La détente tant attendue sur les prix des carburants s’est enfin concrétisée. En cette mi-décembre, les tarifs à la pompe enregistrent un recul tangible, mettant fin à plusieurs semaines de stabilité et offrant un répit bienvenu aux automobilistes marocains à l’approche de la fin de l’année.

Dans les stations-service de Casablanca, la baisse est désormais visible. Le litre de gasoil se situe autour de 10,60 dirhams, avec de légères variations selon les réseaux de distribution, tandis que le prix de l’essence oscille autour de 12,30 dirhams le litre. Dans les deux cas, la diminution est estimée à environ 35 centimes par litre, un ajustement identique pour les deux carburants.

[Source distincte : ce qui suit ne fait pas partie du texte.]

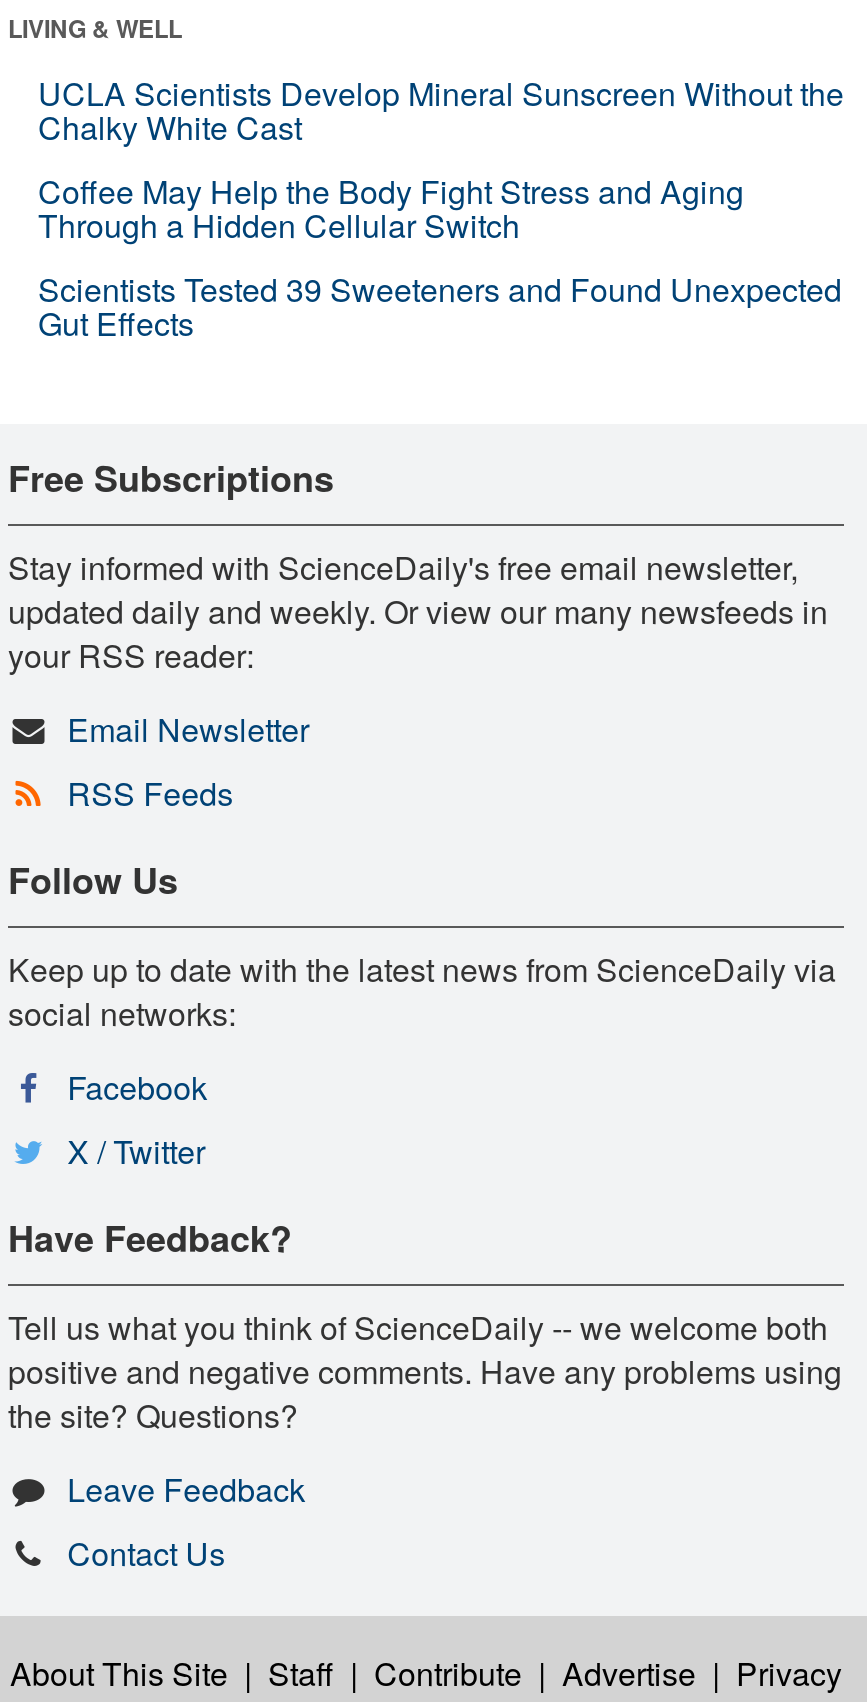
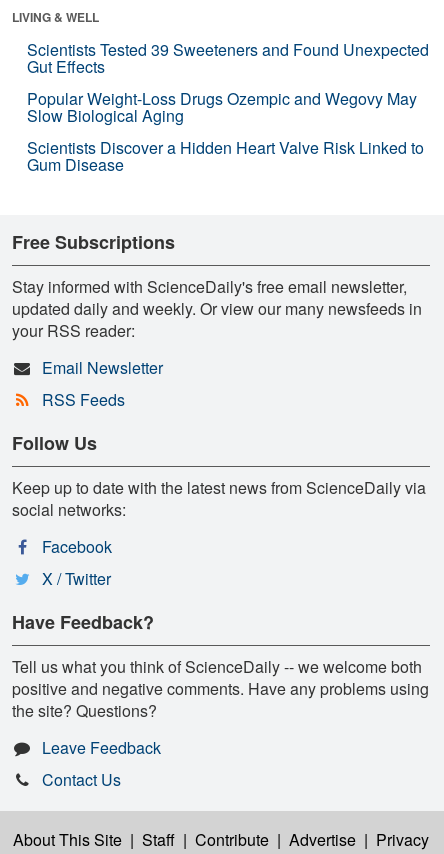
[38,70,844,248] UCLA Scientists Develop Mineral Sunscreen Without the | Chalky White Cast | Coffee May Help the Body Fight Stress and Aging | Through a Hidden Cellular Switch -> none
moved [38,266,842,346] -> [27,38,429,78]: Scientists Tested 39 Sweeteners and Found Unexpected | Gut Effects
none -> [27,87,424,176] Popular Weight-Loss Drugs Ozempic and Wegovy May | Slow Biological Aging | Scientists Discover a Hidden Heart Valve Risk Linked to | Gum Disease

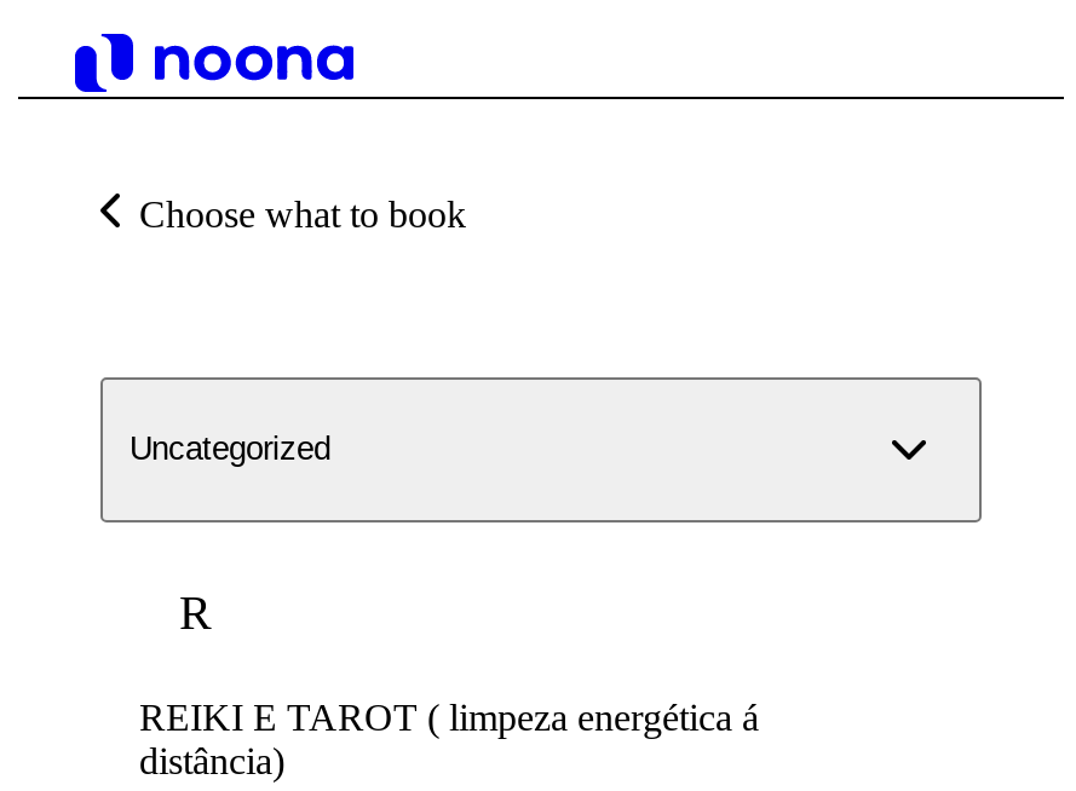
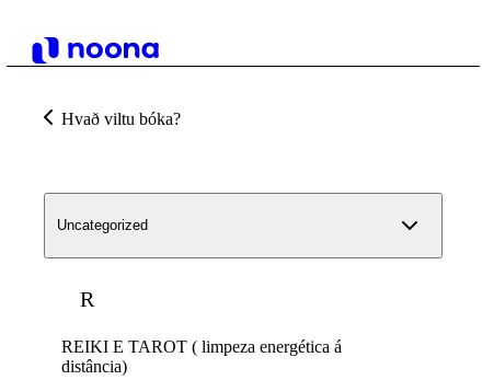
[139,194,466,235] Choose what to book -> [61,110,181,128] Hvað viltu bóka?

Une tendance portée par la détente des marchés internationaux

Cette évolution s’inscrit dans un mouvement plus large observé sur les marchés internationaux de l’énergie. Les cours du pétrole brut connaissent une nette détente, après plusieurs mois de tensions. Le Brent, référence sur les marchés européens, est repassé sous le seuil symbolique des 60 dollars le baril, retrouvant des niveaux qui n’avaient plus été atteints depuis plusieurs mois.

De son côté, le WTI américain suit la même trajectoire, évoluant autour de 55 dollars le baril, confirmant l’installation d’une tendance baissière sur les marchés pétroliers mondiaux.

Offre abondante et demande atone

Plusieurs facteurs expliquent ce reflux des prix. D’une part, l’offre mondiale demeure abondante, soutenue par le maintien de niveaux de production élevés chez plusieurs pays producteurs. D’autre part, la demande internationale peine à retrouver son dynamisme, en particulier en Chine, où le ralentissement économique continue de peser sur la consommation énergétique.

À ces éléments s’ajoute un climat géopolitique relativement plus apaisé, notamment en Europe de l’Est. Les perspectives de désescalade ont contribué à réduire la prime de risque traditionnellement intégrée dans les prix du baril, favorisant ainsi la détente actuelle.

Une opportunité limitée par des fragilités structurelles

Pour certains observateurs, cette conjoncture favorable aurait pu être exploitée de manière plus stratégique par le Maroc. Le passage du baril sous la barre des 60 dollars représente en effet une fenêtre d’opportunité pour renforcer les stocks nationaux de pétrole brut et de produits raffinés.

Toutefois, cette possibilité demeure contrainte par plusieurs fragilités structurelles. Depuis l’arrêt de la raffinerie nationale, le Royaume ne dispose plus de capacités de stockage de pétrole brut suffisantes. À cela s’ajoute l’absence de contraintes réellement effectives imposées aux distributeurs en matière de constitution de stocks stratégiques, ainsi que des difficultés logistiques accrues, notamment en période de conditions maritimes défavorables.

Une problématique récurrente de souveraineté énergétique

Ce scénario rappelle celui observé durant la crise sanitaire, lorsque les cours du pétrole avaient atteint des niveaux historiquement bas, sans que le pays ne puisse en tirer pleinement profit. Entre soulagement ponctuel à la pompe et vulnérabilités structurelles persistantes, la question de la souveraineté énergétique du Maroc reste donc plus que jamais d’actualité.

Si la baisse actuelle des prix constitue une bouffée d’oxygène pour les ménages et les professionnels du transport, elle souligne également la nécessité d’une réflexion de fond sur les capacités de stockage, la sécurisation des approvisionnements et la résilience énergétique du Royaume à moyen et long terme.